(Talk) Clean Code

Last updated on 2026-05-22 | Edit this page

Estimated time: 20 minutes

Instructor Note

Estimated: 13:45 - 14:00

Source: https://fdmrwth.pages.rwth-aachen.de/rdm-overview/modules/coding/clean_code.md

Clean Code

What exactly do you mean by “clean code”?

“Any fool can write code that a computer can understand. Good programmers write code that humans can understand.”

– Martin Fowler

“Clean Coding” is a practice that aims to make code as easy as possible to understand, maintain, and extend in the future.

Imagine that you are writing a lab notebook for yourself (or another fellow researcher) about an experiment you are conducting. You would want to make sure that the notebook is clear, concise, and easy to follow. You would want it to be as clear as possible the steps you took, the results you obtained, and the conclusions you drew.
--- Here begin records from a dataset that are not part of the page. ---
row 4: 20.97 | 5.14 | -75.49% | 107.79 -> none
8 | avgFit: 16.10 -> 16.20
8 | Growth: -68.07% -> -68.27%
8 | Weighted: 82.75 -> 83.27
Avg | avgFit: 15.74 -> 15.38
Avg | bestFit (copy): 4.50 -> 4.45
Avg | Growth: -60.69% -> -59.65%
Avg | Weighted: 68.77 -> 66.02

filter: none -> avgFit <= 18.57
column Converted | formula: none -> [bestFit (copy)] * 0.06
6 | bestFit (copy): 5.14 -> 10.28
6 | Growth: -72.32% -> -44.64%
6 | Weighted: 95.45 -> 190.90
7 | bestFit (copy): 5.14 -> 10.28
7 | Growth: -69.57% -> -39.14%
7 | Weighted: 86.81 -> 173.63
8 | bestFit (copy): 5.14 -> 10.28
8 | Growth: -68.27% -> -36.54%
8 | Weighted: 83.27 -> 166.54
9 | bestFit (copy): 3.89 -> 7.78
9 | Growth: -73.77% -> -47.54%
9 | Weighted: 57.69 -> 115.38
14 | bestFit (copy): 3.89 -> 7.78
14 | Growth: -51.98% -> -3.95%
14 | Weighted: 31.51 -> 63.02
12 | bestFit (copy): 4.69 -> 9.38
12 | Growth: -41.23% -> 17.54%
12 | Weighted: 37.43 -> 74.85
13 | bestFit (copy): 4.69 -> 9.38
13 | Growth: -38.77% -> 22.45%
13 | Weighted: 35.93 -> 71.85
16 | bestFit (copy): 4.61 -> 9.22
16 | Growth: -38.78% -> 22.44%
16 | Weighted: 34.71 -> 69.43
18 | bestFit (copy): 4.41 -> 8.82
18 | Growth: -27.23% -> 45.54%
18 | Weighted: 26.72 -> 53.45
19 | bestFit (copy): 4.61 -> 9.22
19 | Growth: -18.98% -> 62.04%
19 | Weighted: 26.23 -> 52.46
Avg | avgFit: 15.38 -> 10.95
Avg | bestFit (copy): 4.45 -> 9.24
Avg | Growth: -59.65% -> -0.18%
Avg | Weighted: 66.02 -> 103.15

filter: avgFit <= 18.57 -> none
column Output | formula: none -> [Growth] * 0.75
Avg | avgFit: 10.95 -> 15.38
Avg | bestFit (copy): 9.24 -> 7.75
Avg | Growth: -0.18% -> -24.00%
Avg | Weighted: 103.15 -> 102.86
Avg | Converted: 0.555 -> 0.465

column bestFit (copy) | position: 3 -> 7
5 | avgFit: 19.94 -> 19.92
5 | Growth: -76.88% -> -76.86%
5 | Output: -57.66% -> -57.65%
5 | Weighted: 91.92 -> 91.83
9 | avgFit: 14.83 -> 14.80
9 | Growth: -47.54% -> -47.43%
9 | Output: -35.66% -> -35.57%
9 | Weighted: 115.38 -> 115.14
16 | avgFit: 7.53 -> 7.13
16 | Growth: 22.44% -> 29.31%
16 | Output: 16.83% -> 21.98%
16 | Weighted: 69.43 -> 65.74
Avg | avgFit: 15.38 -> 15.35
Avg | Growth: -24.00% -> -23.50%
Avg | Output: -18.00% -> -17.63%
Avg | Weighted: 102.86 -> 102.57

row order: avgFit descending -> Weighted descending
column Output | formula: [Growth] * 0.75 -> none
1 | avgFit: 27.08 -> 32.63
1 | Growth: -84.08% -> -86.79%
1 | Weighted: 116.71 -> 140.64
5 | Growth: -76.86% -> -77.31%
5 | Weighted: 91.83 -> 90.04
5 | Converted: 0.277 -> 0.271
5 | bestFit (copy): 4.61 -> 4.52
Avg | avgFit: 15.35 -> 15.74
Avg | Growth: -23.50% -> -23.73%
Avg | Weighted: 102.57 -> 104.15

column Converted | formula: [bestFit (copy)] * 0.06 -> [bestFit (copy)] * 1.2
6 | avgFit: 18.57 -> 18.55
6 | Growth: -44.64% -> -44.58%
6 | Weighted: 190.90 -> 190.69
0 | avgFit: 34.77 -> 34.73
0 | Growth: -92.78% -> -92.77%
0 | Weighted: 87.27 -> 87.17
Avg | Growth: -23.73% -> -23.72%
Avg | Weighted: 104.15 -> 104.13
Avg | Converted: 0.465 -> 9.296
There are some general rules around writing clean code that apply to most programming languages. These rules are not set in stone, but they are generally accepted as good practices. They are designed to make your code easier to read, understand, and maintain.

Clean Code is Readable

The most important aspect of clean code is readability. Code is read far more often than it is written, so it is important to make sure that your code is easy to read and understand.

Certain languages are just by design closer to english text, and therefor easier to read, but even in languages like Python, which is known for its readability, it is still possible to write code that is difficult to understand. Conversely, even in languages like C, which are known for their complexity, it is possible to write code that is easy to understand by using clear variable names and comments.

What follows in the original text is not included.